■ Work to be completed ■
Answer with a number only, giving how many lines in the data below include "DbContext".

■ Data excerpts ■
________________________

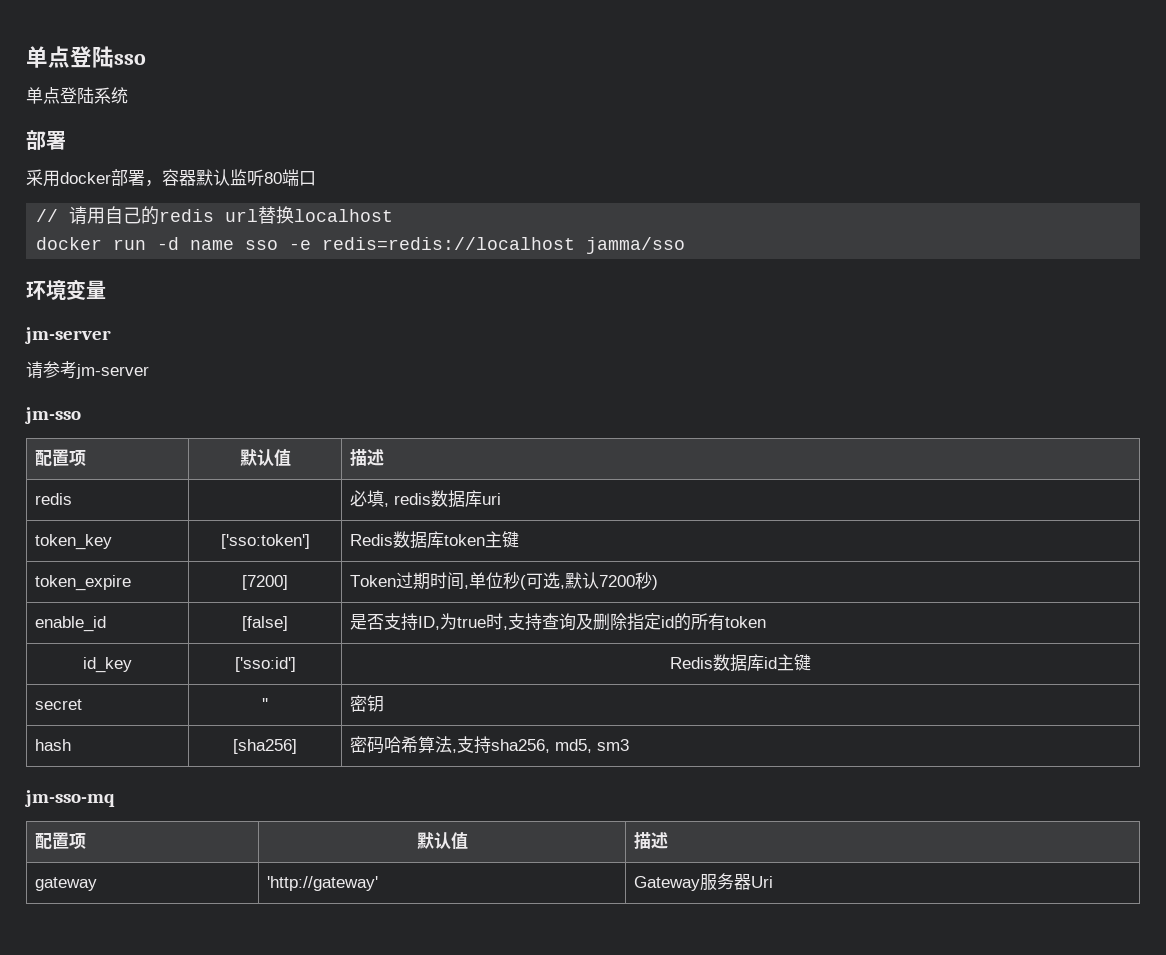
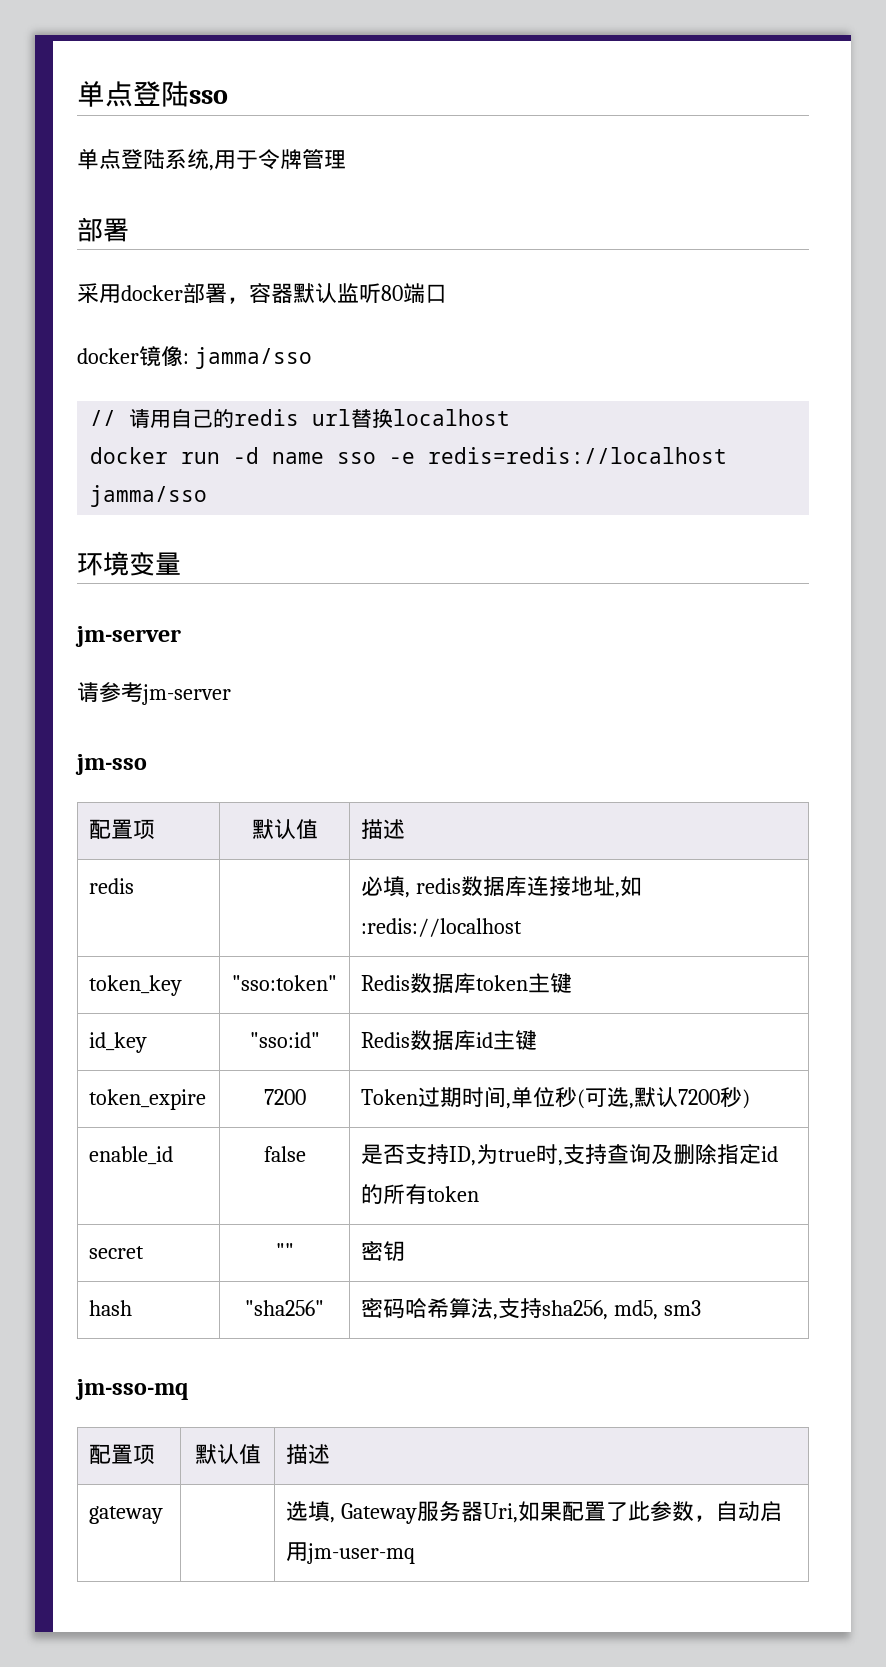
- 单点登陆系统
+ 单点登陆系统,用于令牌管理
+ docker镜像: jamma/sso
- redis | | 必填, redis数据库uri
+ redis | | 必填, redis数据库连接地址,如:redis://localhost
- token_key | ['sso:token'] | Redis数据库token主键
+ token_key | "sso:token" | Redis数据库token主键
+ id_key | "sso:id" | Redis数据库id主键
- token_expire | [7200] | Token过期时间,单位秒(可选,默认7200秒)
+ token_expire | 7200 | Token过期时间,单位秒(可选,默认7200秒)
- enable_id | [false] | 是否支持ID,为true时,支持查询及删除指定id的所有token
+ enable_id | false | 是否支持ID,为true时,支持查询及删除指定id的所有token
- id_key | ['sso:id'] | Redis数据库id主键
- secret | '' | 密钥
+ secret | "" | 密钥
- hash | [sha256] | 密码哈希算法,支持sha256, md5, sm3
+ hash | "sha256" | 密码哈希算法,支持sha256, md5, sm3
- gateway | 'http://gateway' | Gateway服务器Uri
+ gateway | | 选填, Gateway服务器Uri,如果配置了此参数，自动启用jm-user-mq

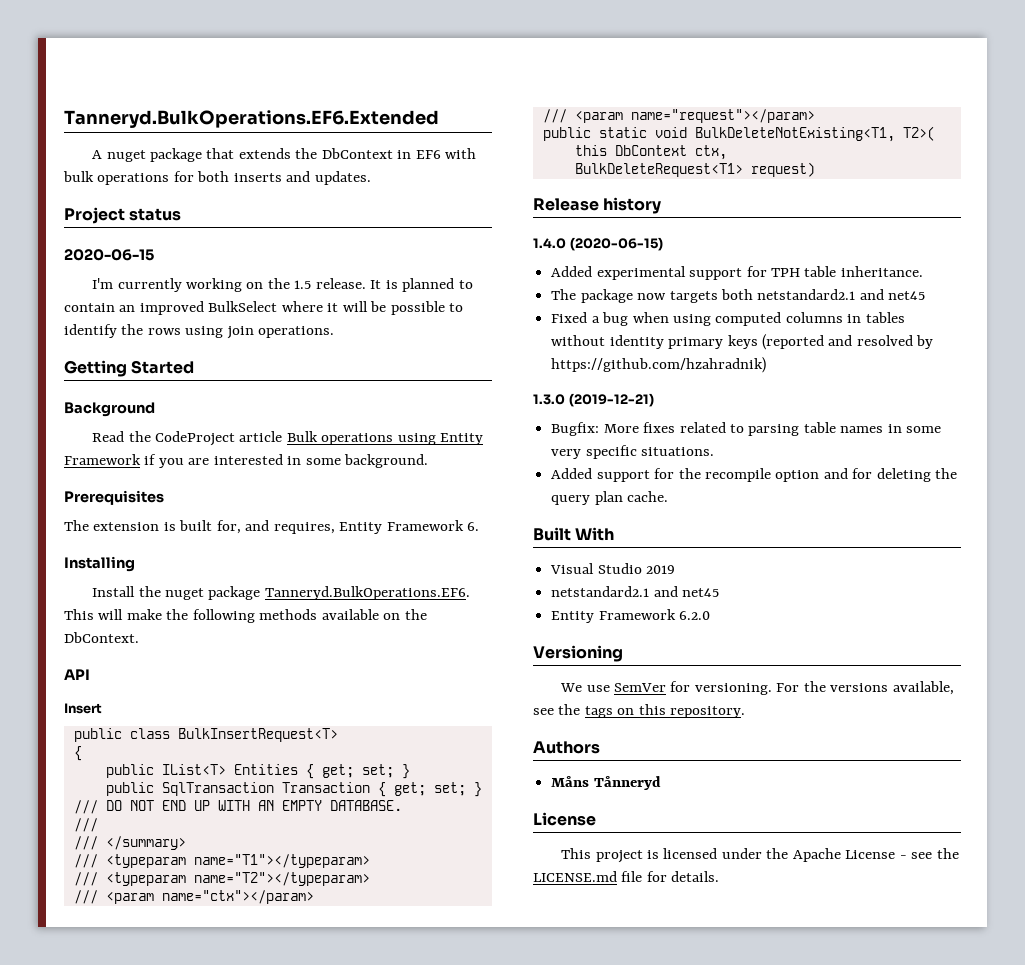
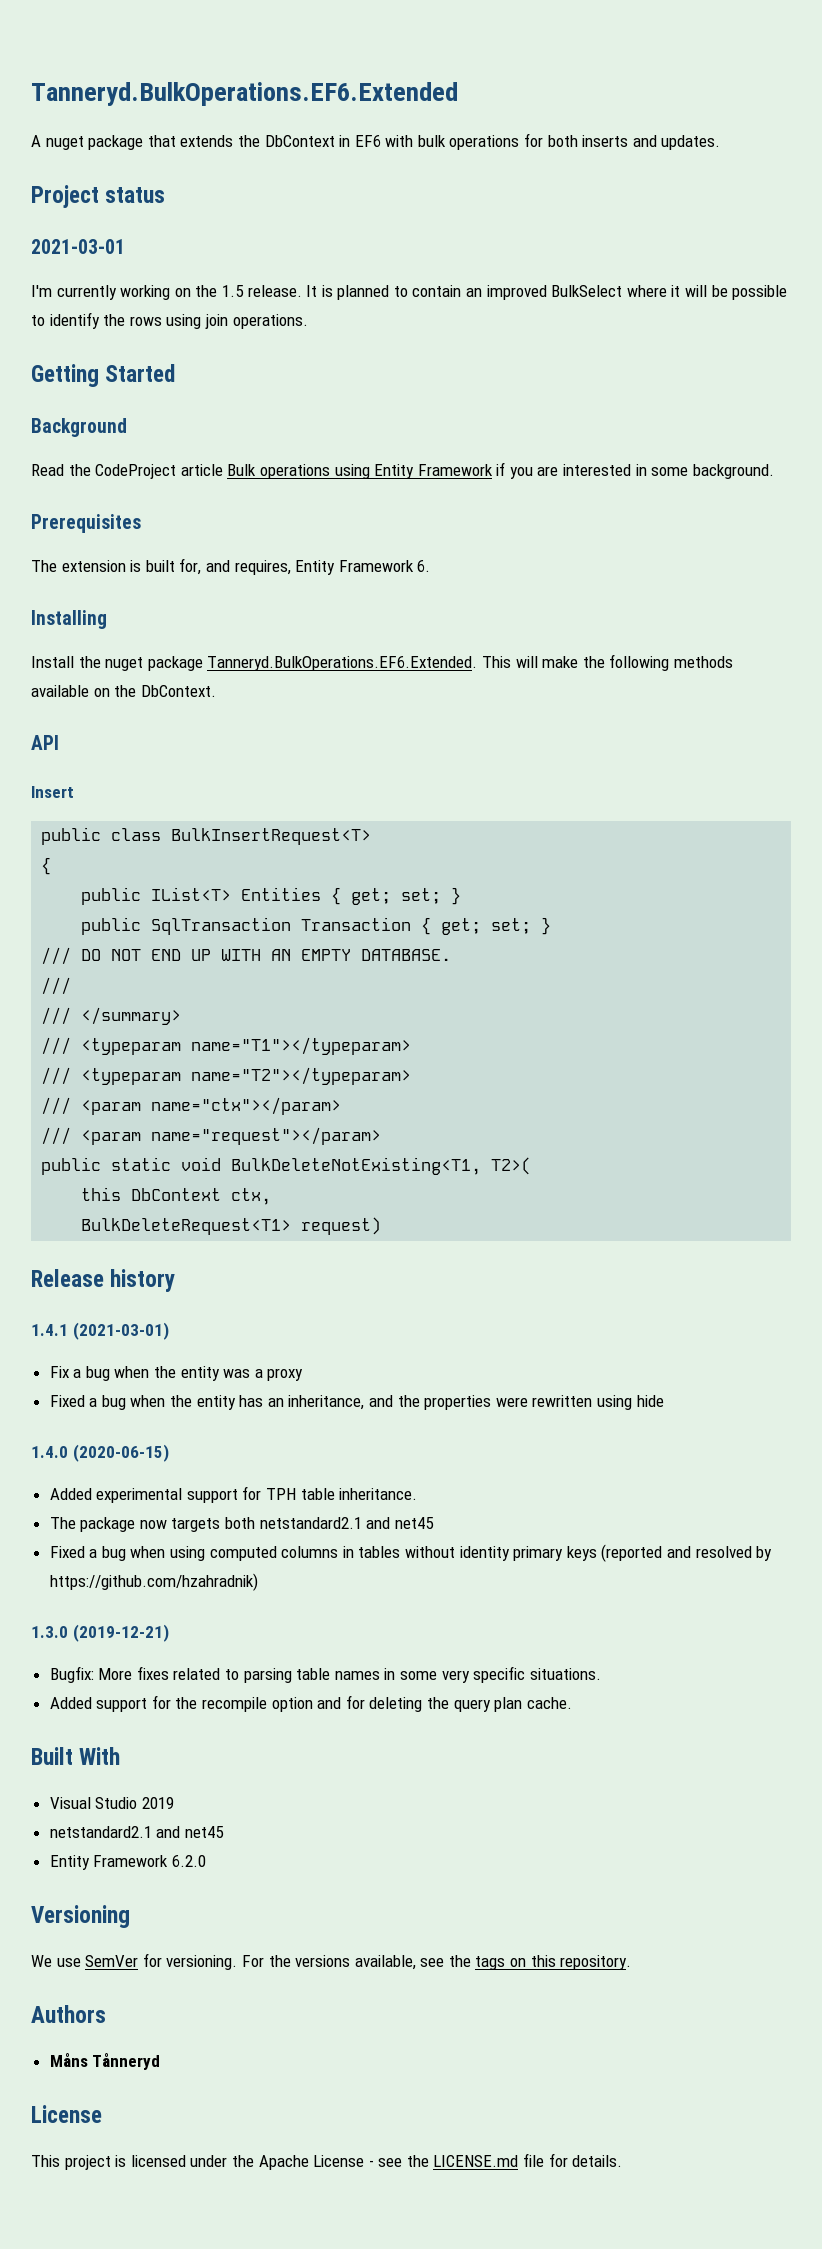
- 2020-06-15
+ 2021-03-01
- Install the nuget package Tanneryd.BulkOperations.EF6. This will make the following methods available on the DbContext.
+ Install the nuget package Tanneryd.BulkOperations.EF6.Extended. This will make the following methods available on the DbContext.
+ 1.4.1 (2021-03-01)
+ Fix a bug when the entity was a proxy
+ Fixed a bug when the entity has an inheritance, and the properties were rewritten using hide

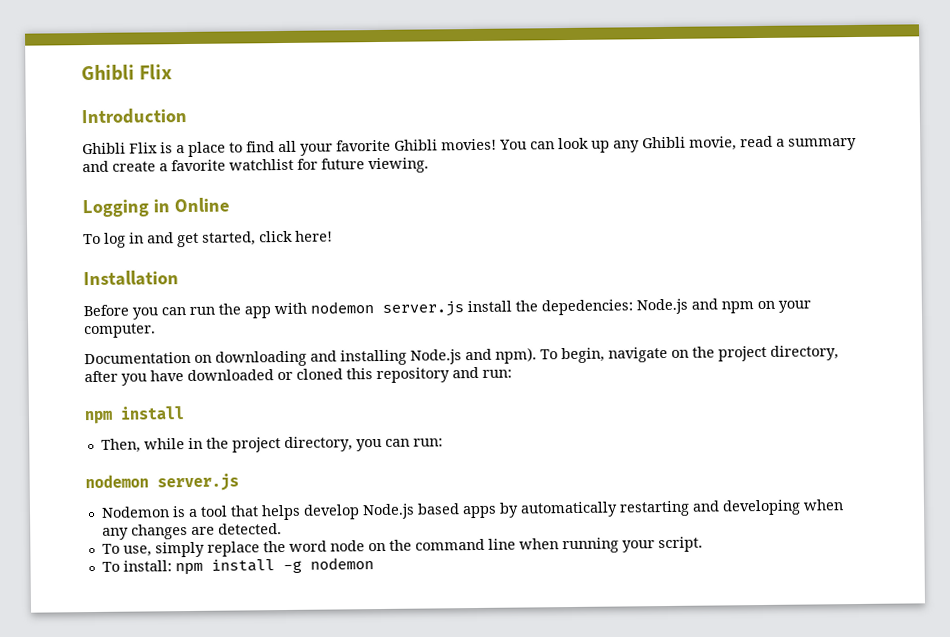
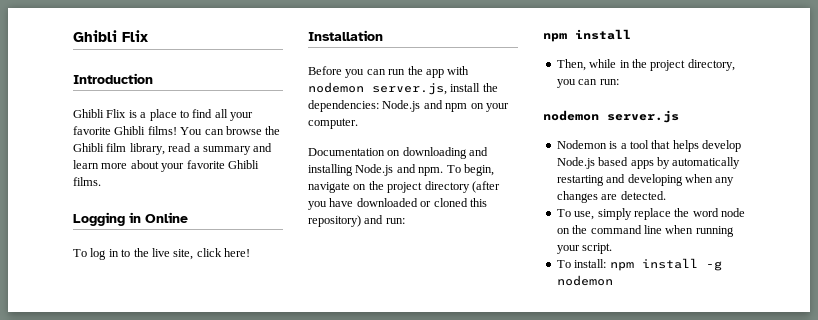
- Ghibli Flix is a place to find all your favorite Ghibli movies!
+ Ghibli Flix is a place to find all your favorite Ghibli films!
- You can look up any Ghibli movie, read a summary and create a favorite watchlist for future viewing.
+ You can browse the Ghibli film library, read a summary and learn more about your favorite Ghibli films.
- To log in and get started, click here!
+ To log in to the live site, click here!
- Before you can run the app with nodemon server.js install the depedencies: Node.js and npm on your computer.
+ Before you can run the app with nodemon server.js, install the dependencies: Node.js and npm on your computer.
- Documentation on downloading and installing Node.js and npm).
+ Documentation on downloading and installing Node.js and npm.
- To begin, navigate on the project directory, after you have downloaded or cloned this repository and run:
+ To begin, navigate on the project directory (after you have downloaded or cloned this repository) and run:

________________________

■ Result of this exercise ■
2